Begin at the line containing "Niño Dios 20cm: 2" and end at the final line of the entries. Please reproduce those lines exactly.

Content revision data:
* * * * * * * * *
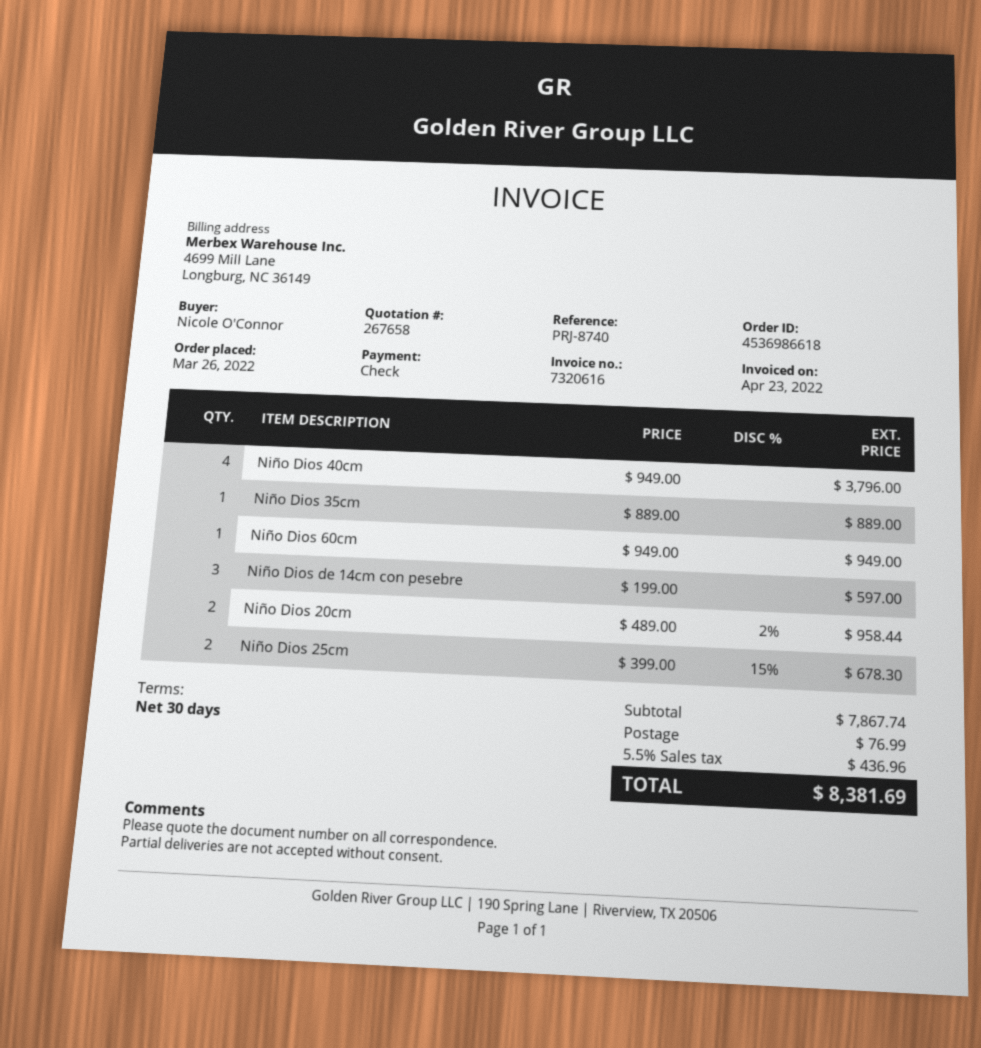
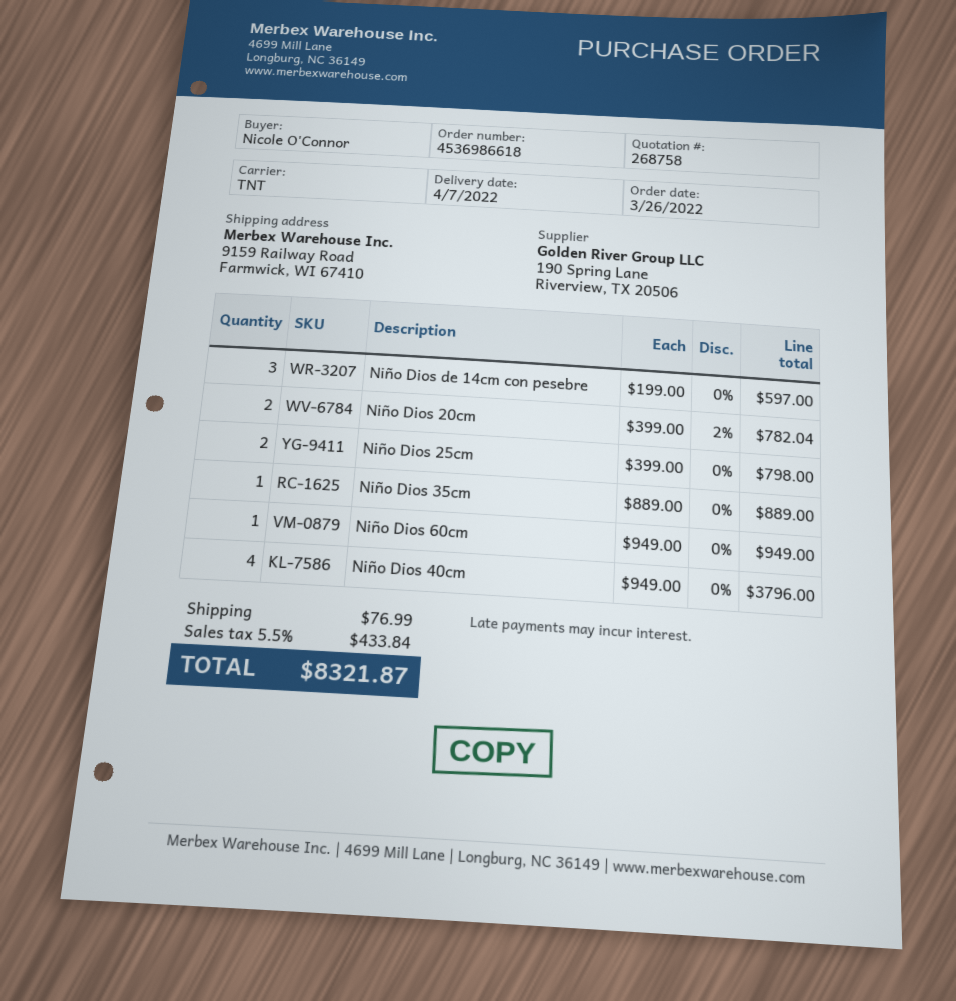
quote number: 267658 -> 268758
Niño Dios 20cm: 2 x 489.00 - 2% = 958.44 -> 2 x 399.00 - 2% = 782.04
Niño Dios 25cm: 2 x 399.00 - 15% = 678.30 -> 2 x 399.00 = 798.00
tax: 5.5% = 436.96 -> 5.5% = 433.84
total: 8381.69 -> 8321.87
* * * * * * * * *
Result of the exercise =>
Niño Dios 20cm: 2 x 489.00 - 2% = 958.44 -> 2 x 399.00 - 2% = 782.04
Niño Dios 25cm: 2 x 399.00 - 15% = 678.30 -> 2 x 399.00 = 798.00
tax: 5.5% = 436.96 -> 5.5% = 433.84
total: 8381.69 -> 8321.87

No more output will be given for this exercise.